**Exercise inputs**
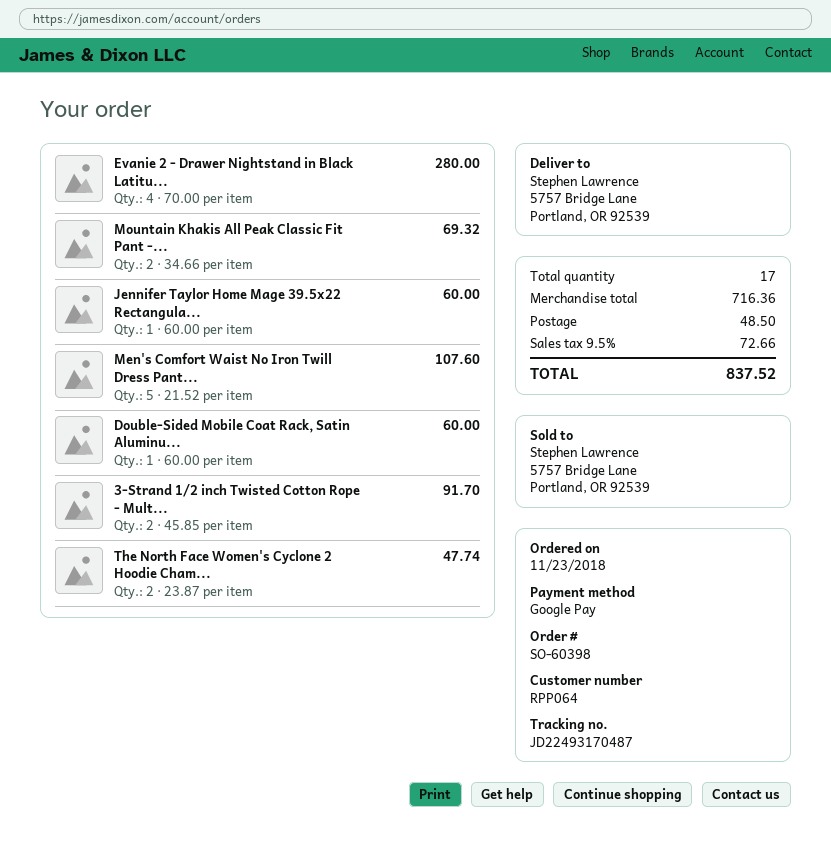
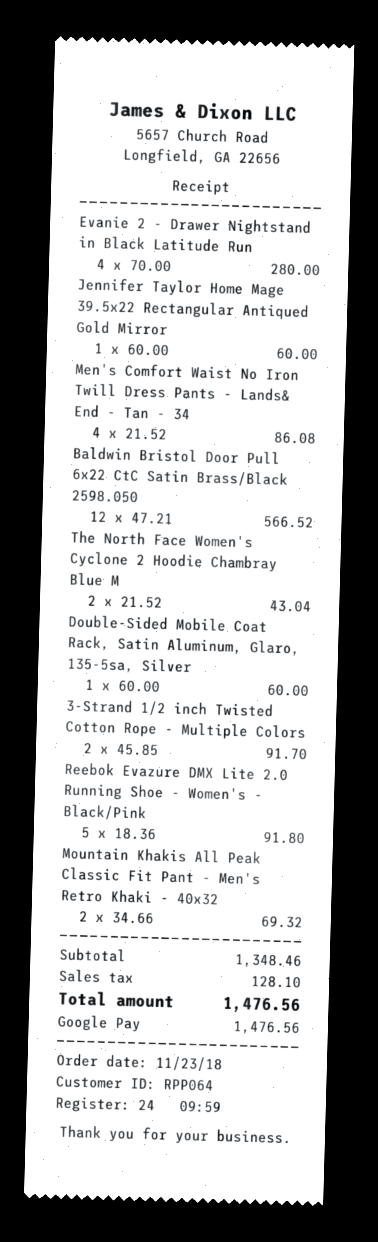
Men's Comfort Waist No Iron Twill Dress Pant...: 5 x 21.52 = 107.60 -> 4 x 21.52 = 86.08
The North Face Women's Cyclone 2 Hoodie Cham...: 2 x 23.87 = 47.74 -> 2 x 21.52 = 43.04
Baldwin Bristol Door Pull 6x22 CtC Satin Brass/Black 2598.050: none -> 12 x 47.21 = 566.52
Reebok Evazure DMX Lite 2.0 Running Shoe - Women's - Black/Pink: none -> 5 x 18.36 = 91.80
subtotal: 716.36 -> 1348.46
shipping: 48.50 -> none
tax: 72.66 -> 128.10
total: 837.52 -> 1476.56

**Problem to solve**
From the first line to the last, repeat the records exactly. Leave out the pictures.

**Response to this exercise**
Men's Comfort Waist No Iron Twill Dress Pant...: 5 x 21.52 = 107.60 -> 4 x 21.52 = 86.08
The North Face Women's Cyclone 2 Hoodie Cham...: 2 x 23.87 = 47.74 -> 2 x 21.52 = 43.04
Baldwin Bristol Door Pull 6x22 CtC Satin Brass/Black 2598.050: none -> 12 x 47.21 = 566.52
Reebok Evazure DMX Lite 2.0 Running Shoe - Women's - Black/Pink: none -> 5 x 18.36 = 91.80
subtotal: 716.36 -> 1348.46
shipping: 48.50 -> none
tax: 72.66 -> 128.10
total: 837.52 -> 1476.56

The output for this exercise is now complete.